Fujitsu teams up with Kyoto University, and with Professor Yasushi Okunu in the lead they hope to create an AI system capable of both diagnosing a patient and offer treatment suggestions, Asahi Shimbun writes.
The initial plan is that the machine will work as a medical assistant to your personal GP, or a “second doctor that will be present in the room. This new system will analyse the patients genetic codes in order to make its assessments.
“The team also hopes the system will be capable of estimating how gene mutations that have yet to be identified are associated with diseases”, Asahi Shimbun writes.
So when can we expect to have a machine accompanying our GP? The team aims towards having the project put to practice by 2020.
Fujitsu is just one of many companies who are aiming to take AI into the medical sphere, following projects such as IMB’s ‘Watson’ who is now expanding to Germany with the aim of diagnosing rare diseases.
Statistics from CBS Insights reveals that there has been a leap in deals to companies who are applying healthcare-focused applications, from less than 10 deals in 2011, to 60 in 2015.
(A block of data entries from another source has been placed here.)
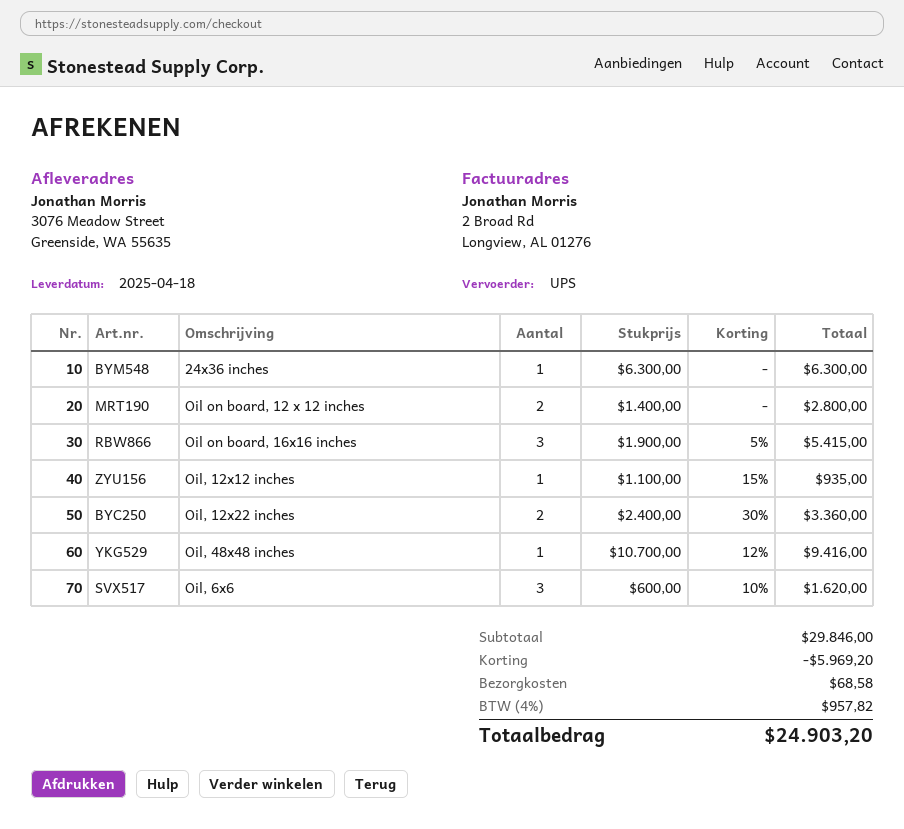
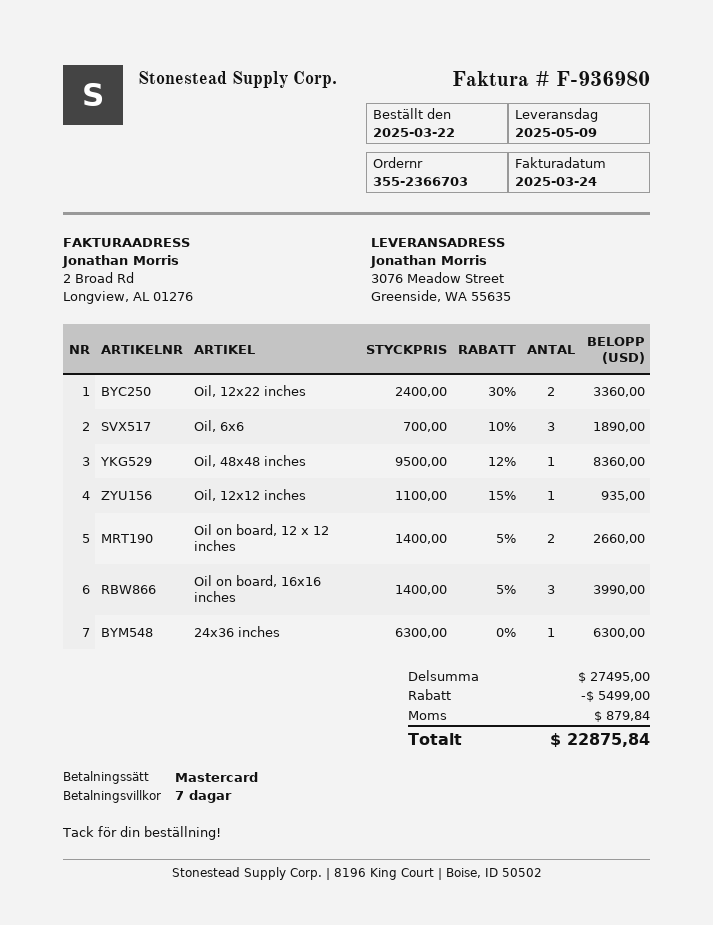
delivery date: 2025-04-18 -> 2025-05-09
Oil on board, 12 x 12 inches: 2 x 1400.00 = 2800.00 -> 2 x 1400.00 - 5% = 2660.00
Oil on board, 16x16 inches: 3 x 1900.00 - 5% = 5415.00 -> 3 x 1400.00 - 5% = 3990.00
Oil, 48x48 inches: 1 x 10700.00 - 12% = 9416.00 -> 1 x 9500.00 - 12% = 8360.00
Oil, 6x6: 3 x 600.00 - 10% = 1620.00 -> 3 x 700.00 - 10% = 1890.00
subtotal: 29846.00 -> 27495.00
discount: 5969.20 -> 5499.00
shipping: 68.58 -> none
tax: 957.82 -> 879.84
total: 24903.20 -> 22875.84

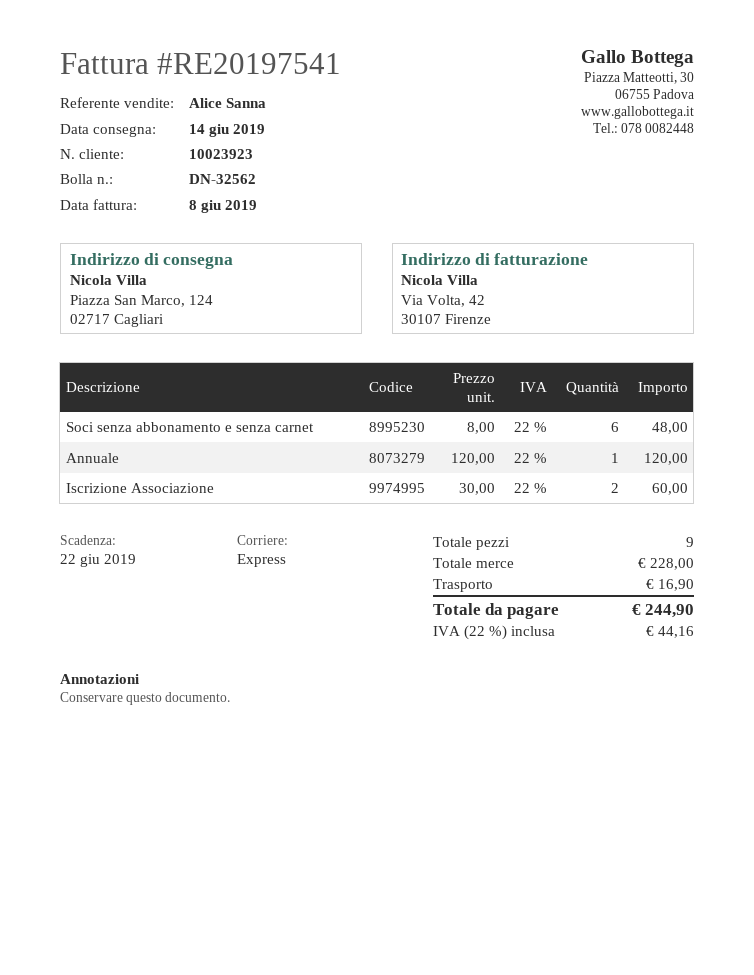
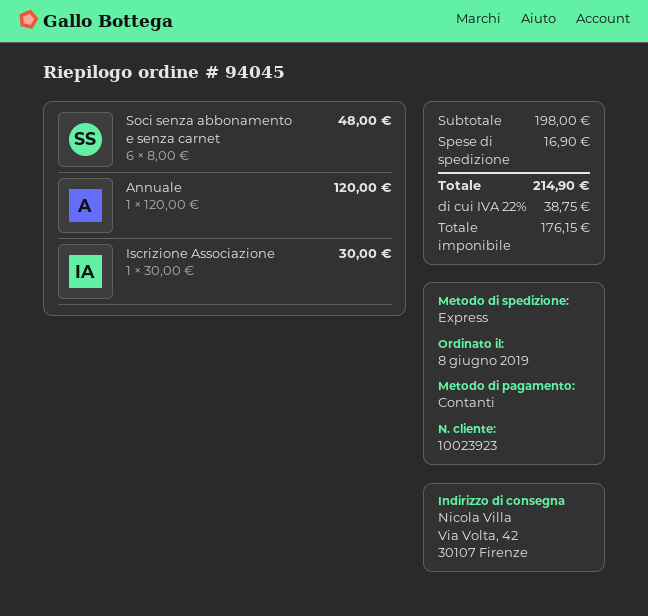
ship to: Piazza San Marco, 124, 02717 Cagliari -> Via Volta, 42, 30107 Firenze
Iscrizione Associazione: 2 x 30.00 = 60.00 -> 1 x 30.00 = 30.00
subtotal: 228.00 -> 198.00
tax: 22% = 44.16 -> 22% = 38.75
total: 244.90 -> 214.90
CBS Insights writes: “There have already been over 40 deals to AI in healthcare this year as of 6/15/2016, including a Series E round raised by IBM Watson Group-backed Pathway Genomics, and Series A rounds raised Babylon Health (backed by investors including Kinnevik and Google-owned DeepMind Technologies), as well as AiCure (backed by investors including New Leaf Venture Partners and Pritzker Group Venture Capital)”.
In other words, it will be very exciting in the future to see where artificial intelligence can take the medical industry, and AI Business will follow it closely.